Querying the Pwned Passwords API to Identify Breached Passwords

Troy at haveibeenpwned.com has released an updated API for confidentially searching an enormous collection of breached login credentials, half a billion entries. Critically, the design of the API avoids transmitting any actual password value or even hashes.

I’ll explain how the API works and share a couple bits of code for querying the service manually.

How the service was constructed

The raw content is gigantic, many tens of GB of unpacked plaintext, assembled from breaches released on the dark web at different points in time. To prepare the dataset that underlies the service, Troy regex’ed the raw breached content for password strings, one-way hashed them with the SHA1 algorithm, and reduced the data into ( hash : frequency count ) pairs. The most current reduction to SHA1 hashes and frequency counts stands at 8.8GB packed.
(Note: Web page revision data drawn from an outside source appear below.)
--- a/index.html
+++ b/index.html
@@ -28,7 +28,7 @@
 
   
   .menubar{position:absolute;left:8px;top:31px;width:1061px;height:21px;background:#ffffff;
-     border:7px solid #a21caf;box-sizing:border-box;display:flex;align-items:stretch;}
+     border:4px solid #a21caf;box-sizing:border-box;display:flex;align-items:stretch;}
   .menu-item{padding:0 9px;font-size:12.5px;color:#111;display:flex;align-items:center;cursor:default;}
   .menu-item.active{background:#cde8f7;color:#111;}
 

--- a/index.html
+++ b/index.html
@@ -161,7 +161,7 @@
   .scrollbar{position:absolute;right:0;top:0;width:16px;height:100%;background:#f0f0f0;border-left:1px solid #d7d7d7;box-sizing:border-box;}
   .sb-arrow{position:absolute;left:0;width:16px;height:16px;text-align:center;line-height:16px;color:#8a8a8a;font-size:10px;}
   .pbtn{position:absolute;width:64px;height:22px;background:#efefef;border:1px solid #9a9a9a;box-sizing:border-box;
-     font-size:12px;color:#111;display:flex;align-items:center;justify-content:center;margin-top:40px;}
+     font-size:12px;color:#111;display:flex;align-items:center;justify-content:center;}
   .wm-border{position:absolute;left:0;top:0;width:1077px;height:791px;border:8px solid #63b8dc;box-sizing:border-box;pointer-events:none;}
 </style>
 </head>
Previously, if you wanted to search this dataset securely, you either had to download the whole thing (which you can still do) and search it locally, or submit the full SHA1 hash of a password to the API. This was a little less than ideal because it required you to trust the API operator, who had after all built the SHA1 dataset and could reverse lookup easily. The new arrangement and updated API solve this problem.

Troy generated 1,048,576 text files, one for each of the 16^5 possible starting prefixes (the first five characters) of the hashes when written as hexadecimal strings. Each text file has sparse row entries (381 rows min, 584 rows max, 478 rows average are the given statistics) for all the hash suffixes (the part from the sixth character to the end) with hit counts, in the format suffix:hits. This is the data the new API serves.
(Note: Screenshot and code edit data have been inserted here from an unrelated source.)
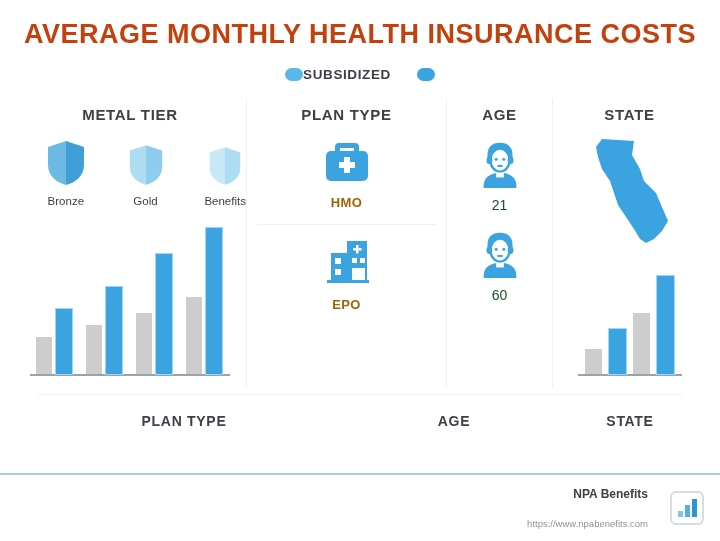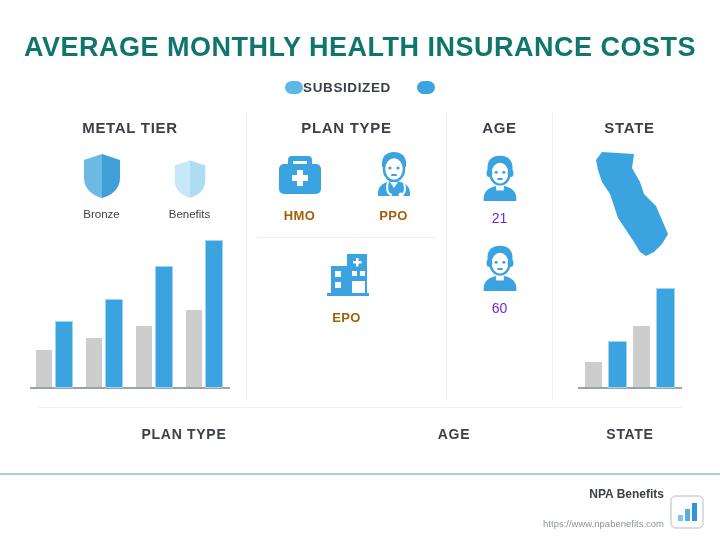--- a/index.html
+++ b/index.html
@@ -22,8 +22,8 @@
     font-size: 27px;
     font-weight: bold;
     letter-spacing: 0.5px;
-    color: #0f766e;
-    padding-top: 32px;
+    color: #c2410c;
+    padding-top: 19px;
   }
 
   

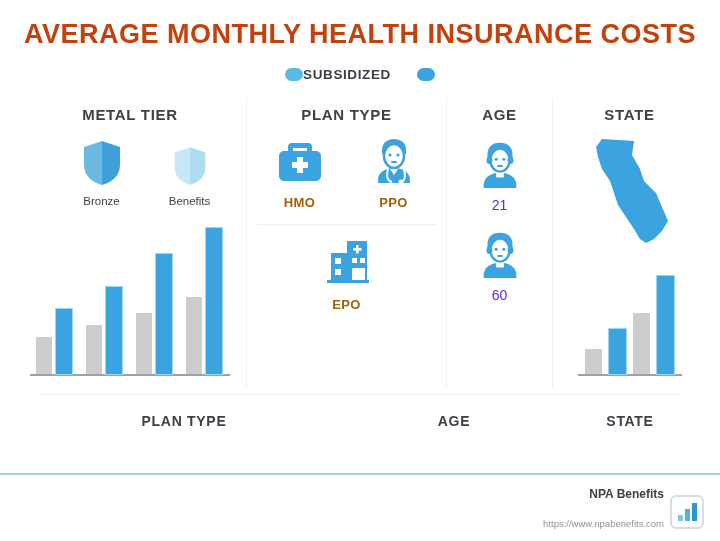--- a/index.html
+++ b/index.html
@@ -240,6 +240,13 @@
             <path d="M20 2 L2 8 V26 C2 38 12 44 20 46 Z" fill="#6cb9e4"></path>
           </svg>
           <div class="shield-label">Bronze</div>
+        </div>
+        <div class="shield-cell">
+          <svg width="36" height="44" viewBox="0 0 40 48">
+            <path d="M20 2 L38 8 V26 C38 38 28 44 20 46 Z" fill="#8ecdee"></path>
+            <path d="M20 2 L2 8 V26 C2 38 12 44 20 46 Z" fill="#aedcf3"></path>
+          </svg>
+          <div class="shield-label">Gold</div>
         </div>
         <div class="shield-cell">
           <svg width="34" height="42" viewBox="0 0 40 48">

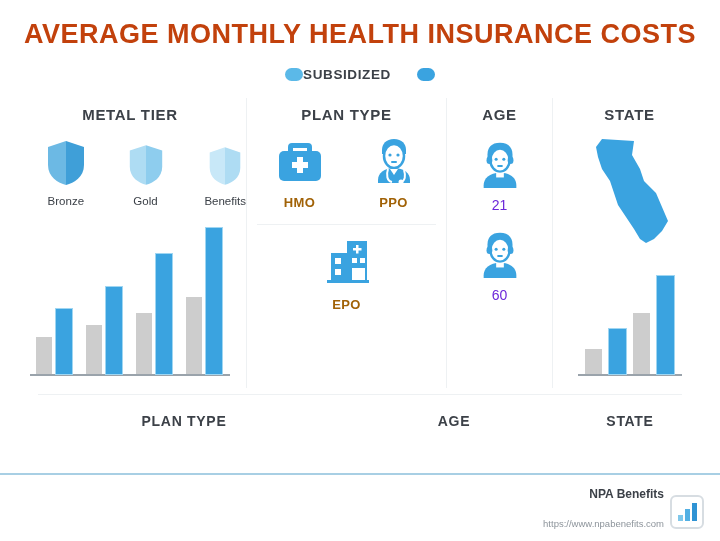--- a/index.html
+++ b/index.html
@@ -281,21 +281,6 @@
             <path d="M23 22 h6 v5 h5 v6 h-5 v5 h-6 v-5 h-5 v-6 h5 z" fill="#ffffff"></path>
           </svg>
           <div class="icon-label">HMO</div>
-        </div>
-        <div class="icon-cell">
-          <svg width="52" height="50" viewBox="0 0 52 50">
-            <path d="M26 4 c-8 0 -12 5 -12 11 v4 h24 v-4 c0 -6 -4 -11 -12 -11 z" fill="#3aa3e0"></path>
-            <ellipse cx="26" cy="21" rx="10" ry="12" fill="#ffffff" stroke="#3aa3e0" stroke-width="2.5"></ellipse>
-            <circle cx="22" cy="20" r="1.6" fill="#3aa3e0"></circle>
-            <circle cx="30" cy="20" r="1.6" fill="#3aa3e0"></circle>
-            <rect x="23" y="26" width="6" height="2" rx="1" fill="#3aa3e0"></rect>
-            <path d="M26 33 c-10 0 -16 5 -16 12 v3 h32 v-3 c0 -7 -6 -12 -16 -12 z" fill="#3aa3e0"></path>
-            <path d="M22 34 l4 6 l4 -6" fill="#ffffff"></path>
-            <path d="M20 34 c-2 6 -1 12 4 13" fill="none" stroke="#ffffff" stroke-width="2"></path>
-            <path d="M36 35 c2 6 1 11 -3 12" fill="none" stroke="#ffffff" stroke-width="2"></path>
-            <circle cx="33" cy="47" r="2.5" fill="#ffffff"></circle>
-          </svg>
-          <div class="icon-label">PPO</div>
         </div>
       </div>
 

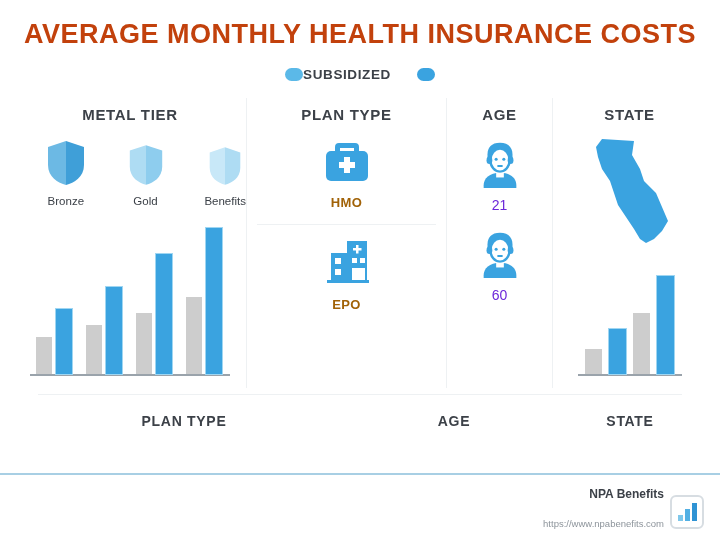--- a/index.html
+++ b/index.html
@@ -136,7 +136,7 @@
   .age-cell { text-align: center; margin-top: 16px; }
   .age-label {
     font-size: 14px;
-    color: #6d28d9;
+    color: #14532d;
     margin-top: 4px;
   }
   .state-map { text-align: center; margin-top: 12px; }

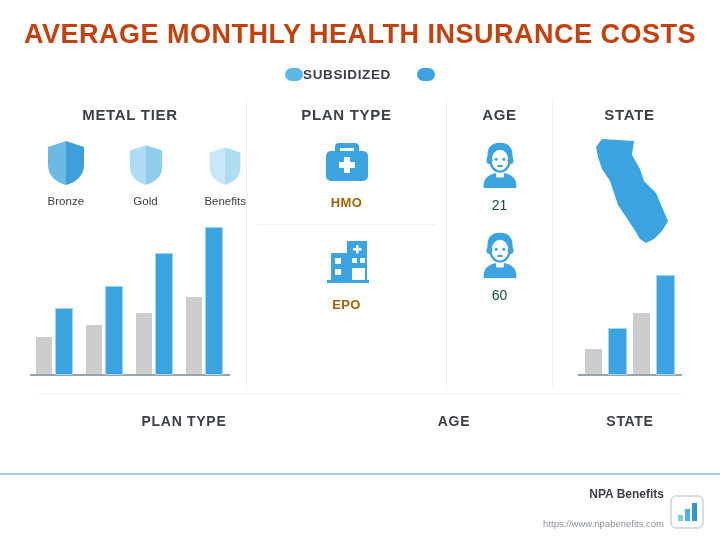--- a/index.html
+++ b/index.html
@@ -176,8 +176,8 @@
     right: 16px;
     top: 487px;
     display: flex;
-    align-items: flex-end;
-    gap: 6px;
+    align-items: center;
+    gap: 22px;
   }
   .footer-text { text-align: right; }
   .footer-name {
This arrangement supports a procedure for clients to query the dataset for the known leakedness of a password value without giving away their whole hand. Clients SHA1 hash a password locally, load a URL containing the distinguishing prefix (first five characters), and look for the suffix in the returned response. At no time is the password or even its full SHA1 hash transmitted to the service. This is being touted as “k-anonymity” but that’s just an unnecessarily fancy way of saying the client does the last step of lookup in a set of entries with non-small n and the server doesn’t know which entry in its response belongs to the requester.

The remote server and its operator consequently can not associate your final query objective with your request and can not work backwards to your password. Which is of course of paramount importance, vis a vis disclosure risk. You should never, ever transmit your actual password value to a third party site, not even to test it.
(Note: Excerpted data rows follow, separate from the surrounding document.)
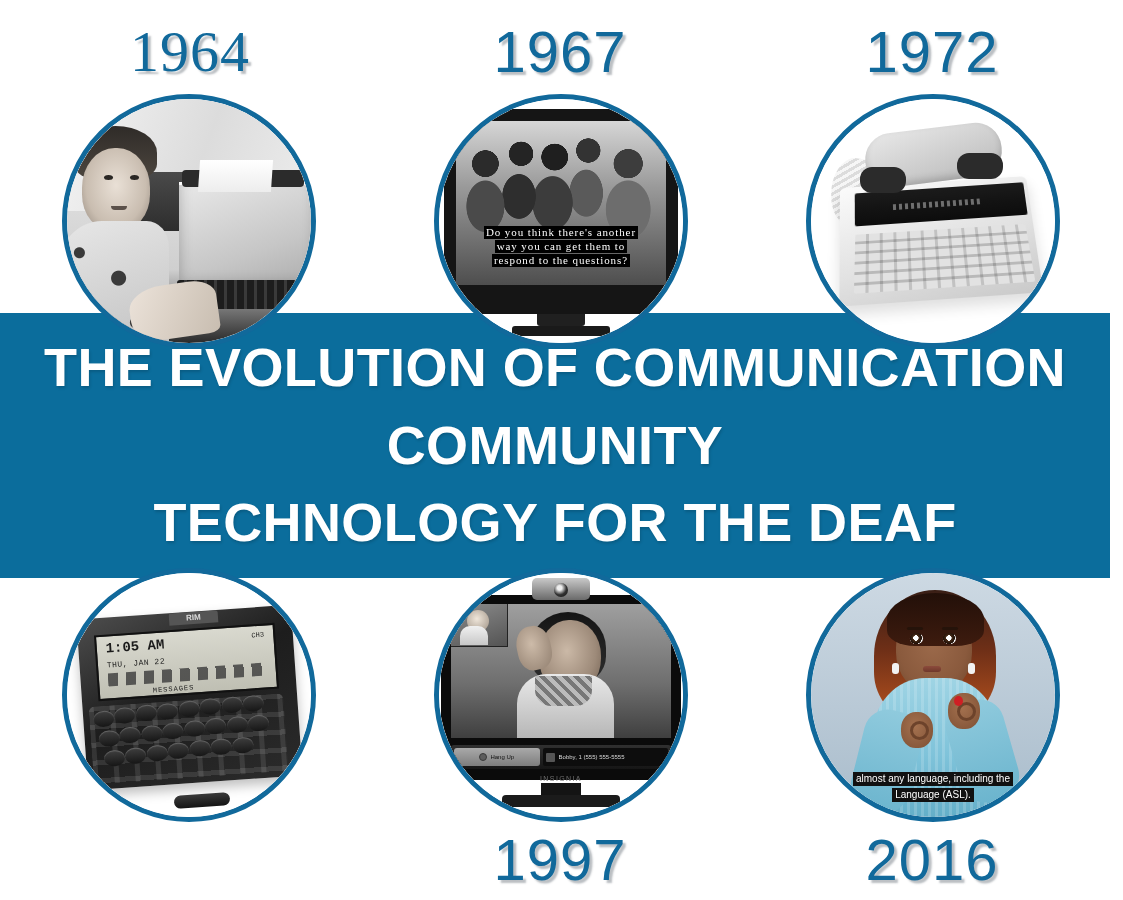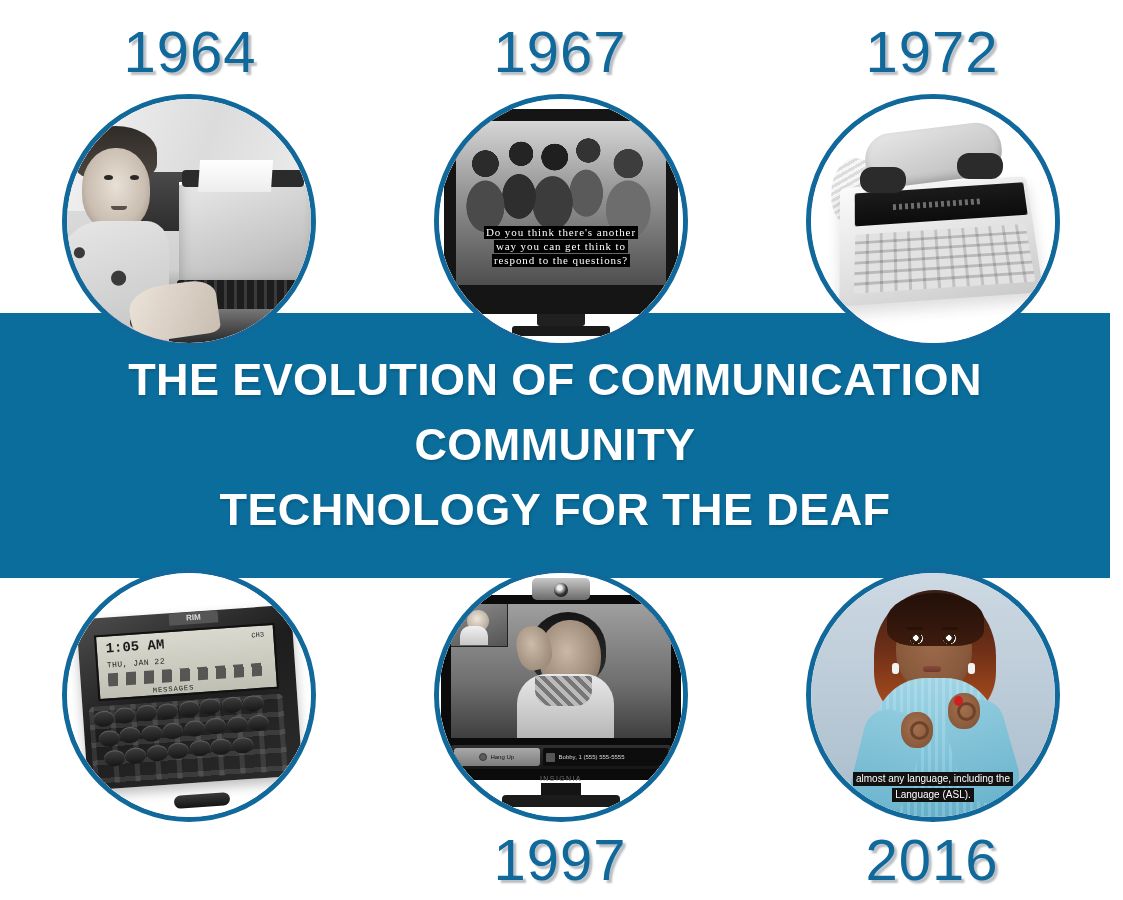--- a/index.html
+++ b/index.html
@@ -66,7 +66,7 @@
   .year-top { top: 18px; }
   .year-bot { top: 826px; }
 
-  .year-c1 { left: 40px; }
+  .year-c1 { left: 40px; font-family: Liberation Serif, serif; }
   .year-c2 { left: 410px; }
   .year-c3 { left: 782px; }
 

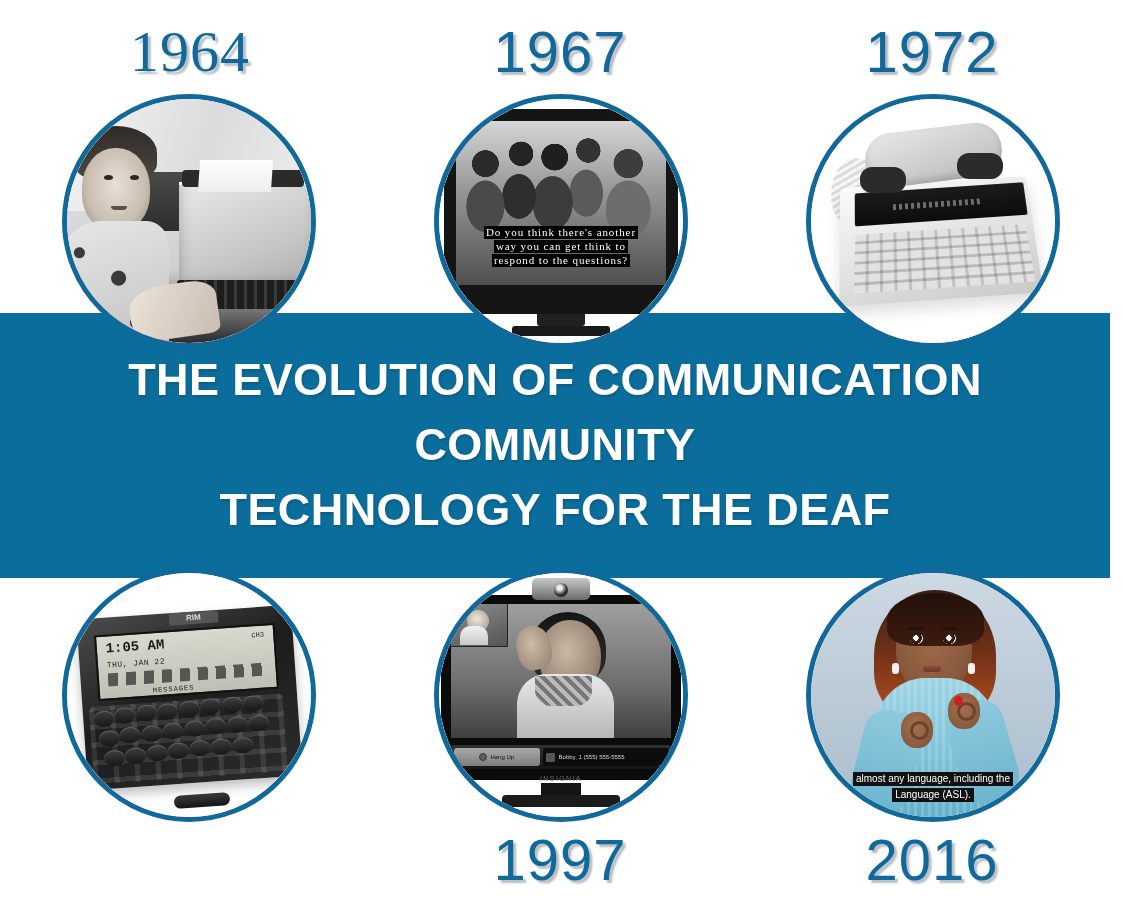--- a/index.html
+++ b/index.html
@@ -527,7 +527,7 @@
             <div class="crowd"></div>
             <div class="cc">
               <span>Do you think there's another</span>
-              <span>way you can get think to</span>
+              <span>way you can get them to</span>
               <span>respond to the questions?</span>
             </div>
           </div>

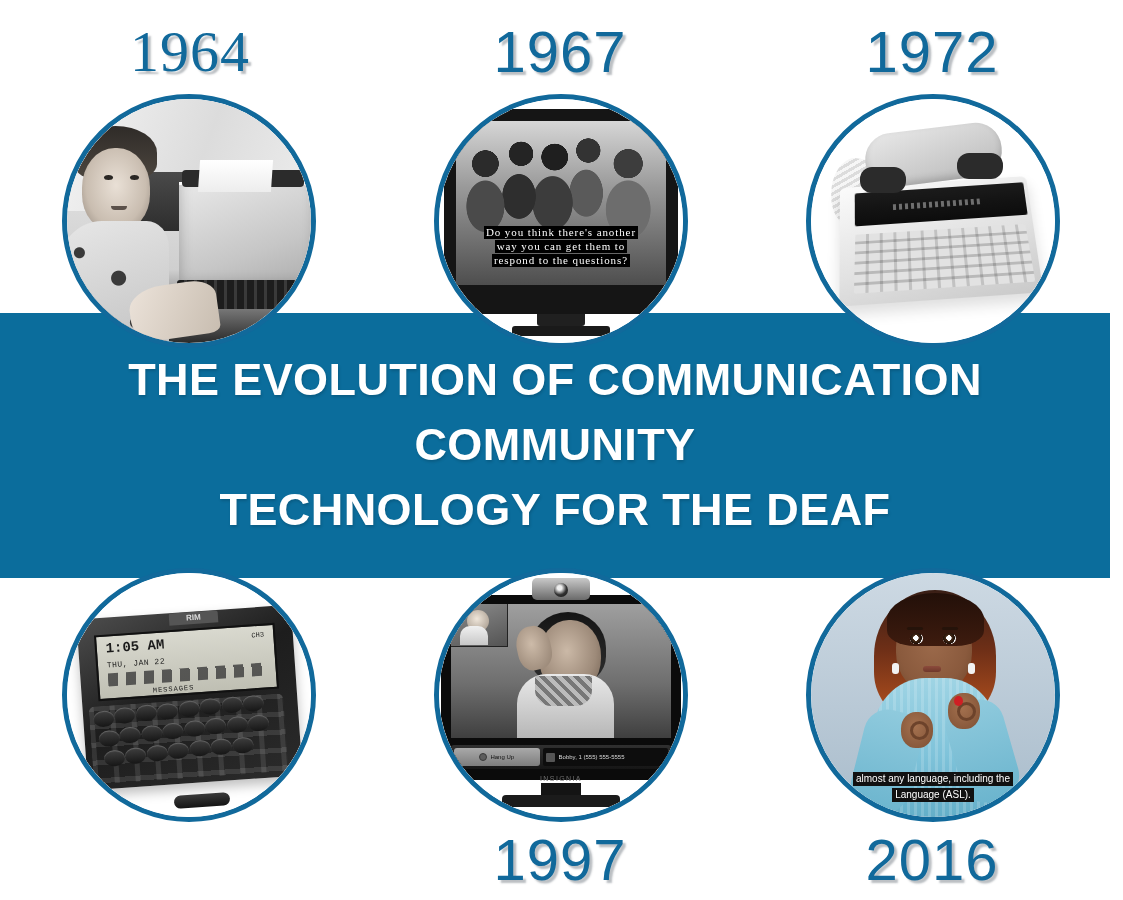--- a/index.html
+++ b/index.html
@@ -42,7 +42,7 @@
     color: #ffffff;
     font-family: "Liberation Sans", sans-serif;
     font-weight: bold;
-    font-size: 45px;
+    font-size: 54px;
     letter-spacing: 0.4px;
     line-height: 1.44;
     text-align: center;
A form operating at https://haveibeenpwned.com/Passwords implements the client side procedure. End user applications in the field have started integrating the API as well.

But suppose you’re a skeptic and don’t feel comfortable with those options. (We just stressed you should never enter your password on a third party web form, literally five seconds ago, right?) No problem. You can perform the procedure to query the API yourself from the command shell or via scripting. Others have cooked up various solutions, here are a couple of mine.

How to query the API using shell commands

On a Linux shell (Windows users, you don’t have this, sorry) to hash the password, pipe it into openssl sha1 on stdin:

echo -n {password} | openssl sha1

Note the -n option to avoid automatically writing a carriage return, which would throw off the hash result. Then simply copy the prefix (first five characters) of the hash and open this URL in a web browser:

https://api.pwnedpasswords.com/range/{prefix}

Search the returned page for the hash suffix (sixth character on) to determine the count of matches. If the suffix is absent, the password is not present in the breached credentials collection (and you should breathe a sigh of relief). If present, the value after the full colon is the hit count. The higher the hit count, the more times the password string has been seen in breaches (and the more severely you should panic).

How to query the API using Python

Too much work, you say? Here’s a quick and dirty Python script using only standard library functionality to let you query the API interactively.

#!/usr/bin/python3

import hashlib
import urllib.request

while True:

	p = input('Password to test (or blank to exit): ')
	if not p: break

	h = hashlib.sha1(p.encode()).hexdigest().upper()
	prefix, suffix = h[:5], h[5:]

	url = 'https://api.pwnedpasswords.com/range/' + prefix
	req = urllib.request.Request(url)
	req.add_header('User-Agent', 'Python-Pwnedpasswords-Check')
	res = urllib.request.urlopen(req)
	content = res.read().decode()

	print([l for l in content.split() if suffix in l])
	print() # separator

This script will print a matching row for the query if present, or an empty list if the password is not present in the collection.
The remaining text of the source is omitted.